Concerning patient-level data, a HAI prevalence of just over 8% among non COVID-19 patients was identified in this study, which was similar to results of the previous edition of the PPS in Italy (8.03%) and in our region (7.26%), even though patients were slightly older in the current edition [7, 25]. As in the previous edition, the most frequent HAI types were pneumonia, UTIs, and BSIs. In light of the high level of implementation of IPC practices, further research is necessary to evaluate possible explanations for the lack of improvement in HAI prevalence, such as changes in patient case-mix or the impact of the COVID-19 pandemic on HAI transmission.

Several limitations should be considered when interpreting results of this study. First, as participation in the PPS was voluntary, hospitals with higher interest in IPC could be overrepresented. Further, the study mainly focused on public hospitals, with a low participation among private and not-for profit facilities (Table 2). However, as shown in Fig. 1, participation in the PPS accounted for over 50% of total acute-care beds. Second, limitations due to study design apply: we did not attempt to determine causal relationships between variables as point data were collected. Third, data were self-reported, and only patient-level variables were validated. A validation survey according to the ECDC PPS 2022–2023 Validation Protocol Version 4.0 was performed among 50 patients of one facility of the Region, which found a sensitivity and specificity in identifying HAIs of 85.71% and 95.45% respectively. Validation was not performed in regards to the IPCAF questionnaire. Concerning the IPCAF questionnaire in particular, a high degree of understanding of the underlying concepts and definitions was required in order to accurately perform facility assessment, therefore we cannot exclude that certain elements may have been misunderstood or that self-reported results may have been distorted by a degree of reporting bias. Finally, as the primary purpose of the IPCAF is self-assessment, and health system structure, policy, and organization could influence implementation levels, we would caution against international comparisons of results.

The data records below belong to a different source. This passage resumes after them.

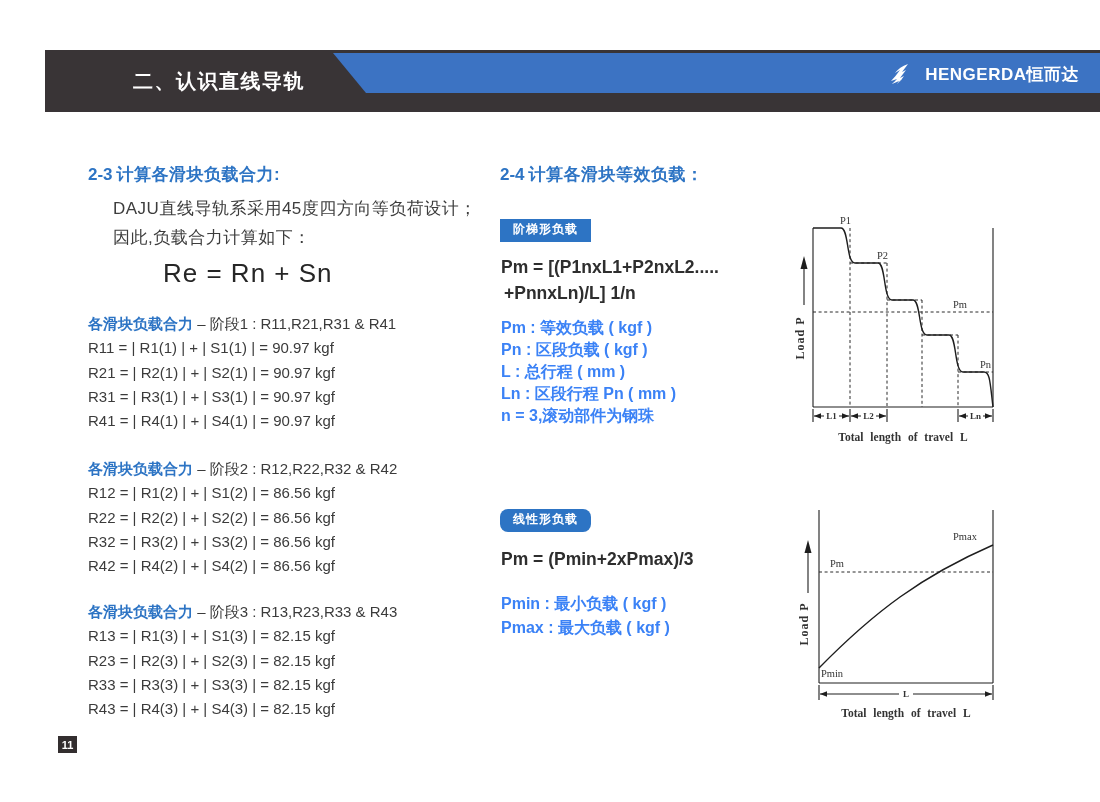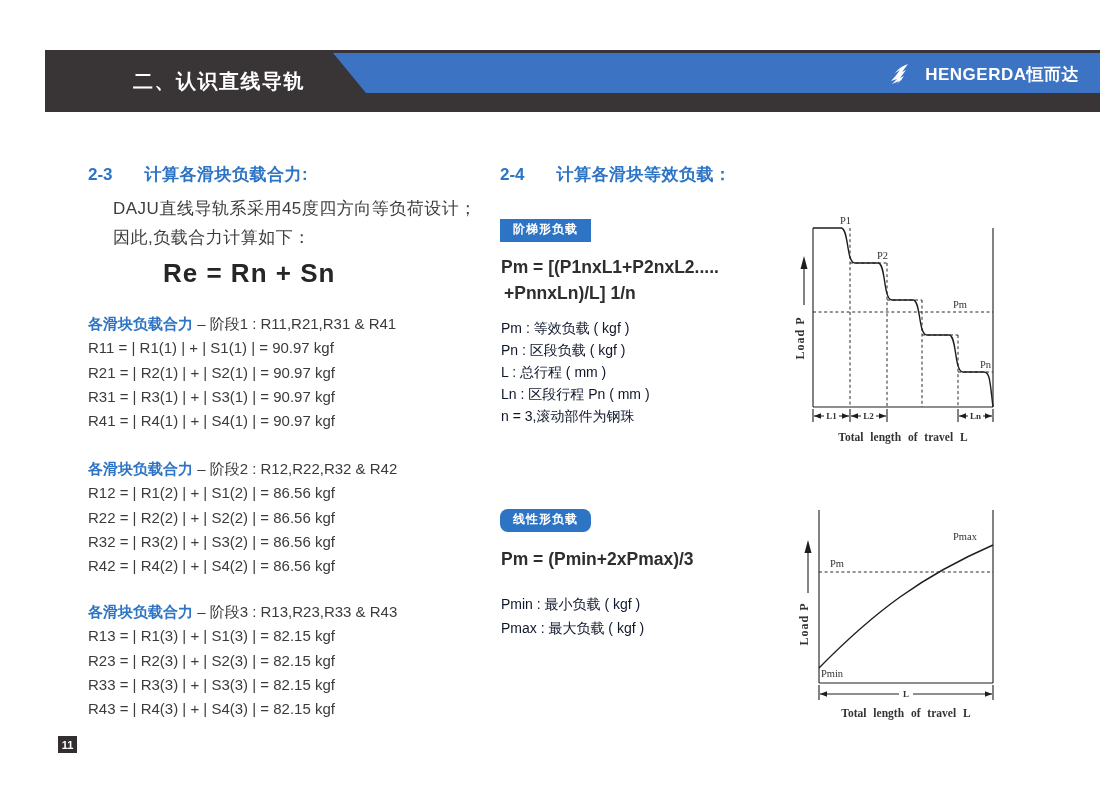--- a/index.html
+++ b/index.html
@@ -25,7 +25,7 @@
   .logo svg { display:block; }
   
   .h2 { position:absolute; font-size:17px; font-weight:bold; color:#2d74c4; white-space:nowrap; }
-  .h2 .h2-text { margin-left:32px; letter-spacing:0.5px; }
+  .h2 .h2-text { margin-left:4px; letter-spacing:0.5px; }
   
   .intro { position:absolute; left:88px; top:194px; font-size:17px; color:#3d3d3d; line-height:29px; letter-spacing:0.5px;margin-left:25px; }
   .formula-big { position:absolute; left:163px; top:258px; font-size:26px; font-weight:bold; color:#262626; letter-spacing:1px; }

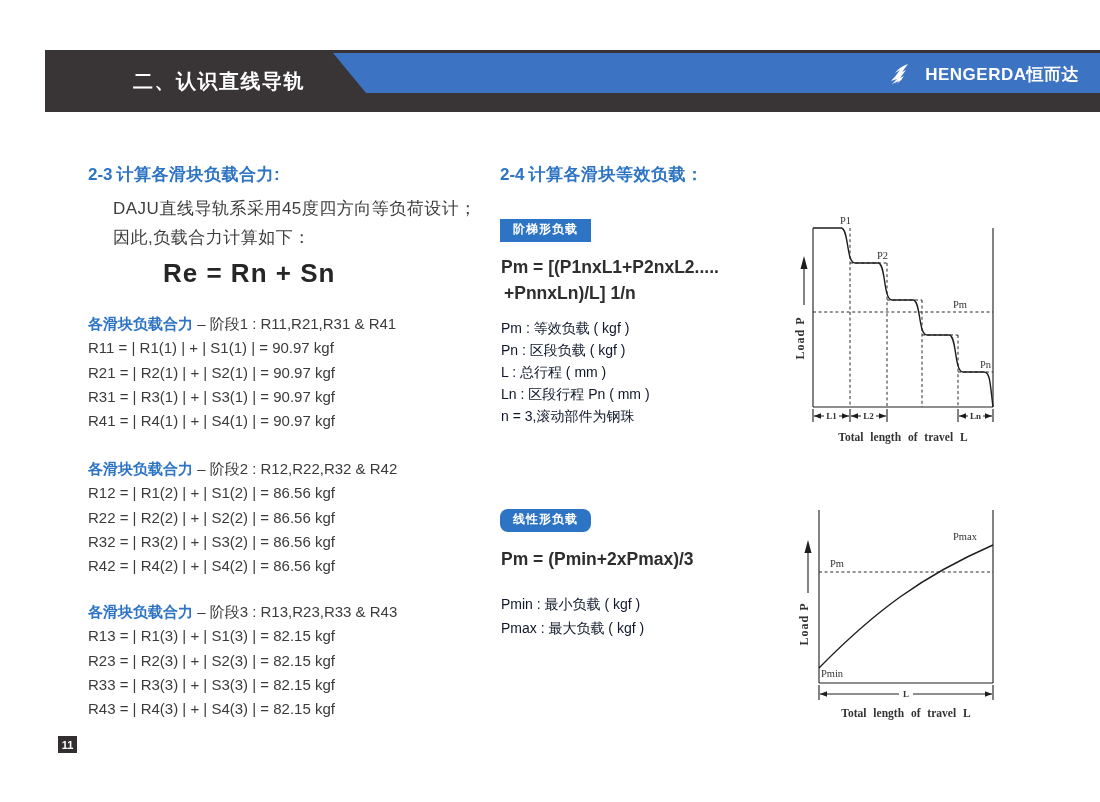--- a/index.html
+++ b/index.html
@@ -28,7 +28,7 @@
   .h2 .h2-text { margin-left:4px; letter-spacing:0.5px; }
   
   .intro { position:absolute; left:88px; top:194px; font-size:17px; color:#3d3d3d; line-height:29px; letter-spacing:0.5px;margin-left:25px; }
-  .formula-big { position:absolute; left:163px; top:258px; font-size:26px; font-weight:bold; color:#262626; letter-spacing:1px; }
+  .formula-big { position:absolute; left:163px; top:258px; font-size:26px; font-weight:normal; color:#262626; letter-spacing:1px; }
   .block { position:absolute; left:88px; font-size:15px; color:#3b3b3b; line-height:24.3px; white-space:nowrap; }
   .block .lead { color:#2d74c4; font-weight:600; }
   

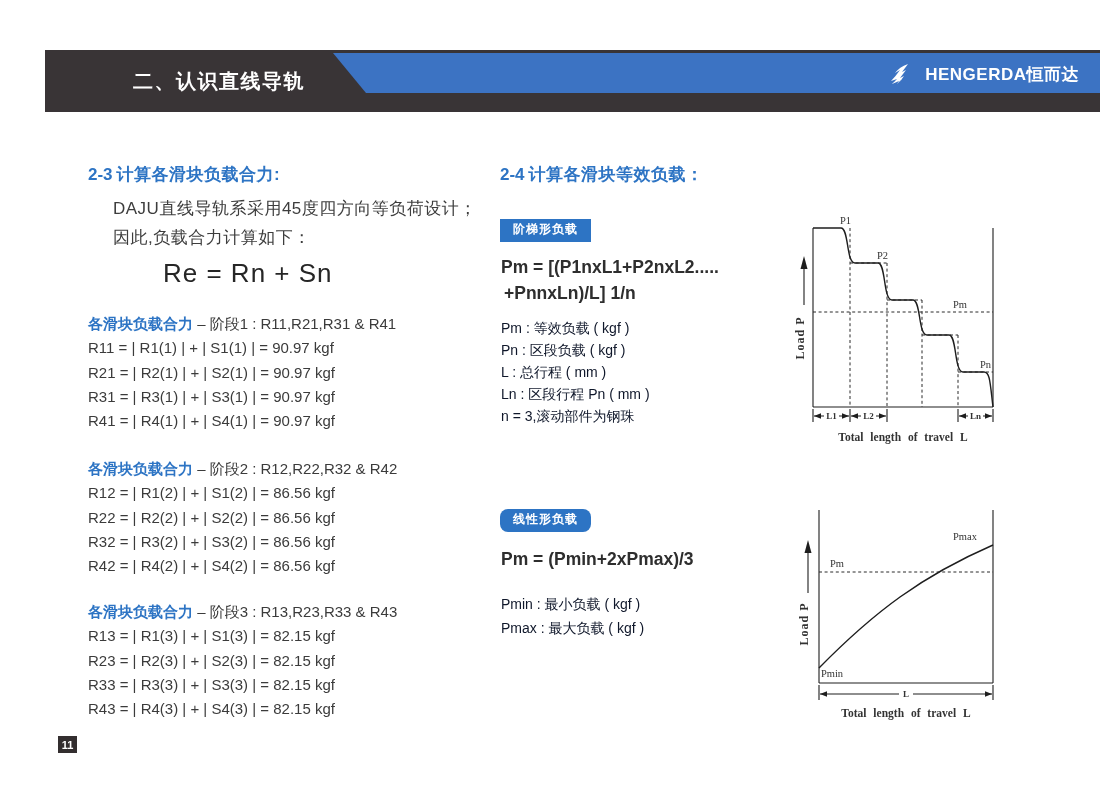--- a/index.html
+++ b/index.html
@@ -38,7 +38,7 @@
   }
   .formula-step { position:absolute; left:501px; top:254px; font-size:17.5px; font-weight:bold; color:#2e2e2e; line-height:26px; white-space:nowrap; }
   .formula-linear { position:absolute; left:501px; top:549px; font-size:17.5px; font-weight:bold; color:#2e2e2e; white-space:nowrap; }
-  .defs { position:absolute; left:501px; font-size:14px; color:#0f172a; white-space:nowrap; }
+  .defs { position:absolute; left:501px; font-size:16px; color:#3b82f6; white-space:nowrap;font-weight:bold; }
   #defs-step { top:317px; line-height:22px; }
   #defs-linear { top:592px; line-height:24px; }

In conclusion, through this study a baseline assessment of IPC activities in our region was performed, which allowed us to document strengths and areas for improvement. This first assessment will hopefully be useful to define priorities for action and tailored improvement strategies, in particular considering the high prevalence rates for HAI found in our region. Results of this study provide standardized reference data for benchmarking; repeated monitoring and evaluation could help sustain progress over time [19, 29].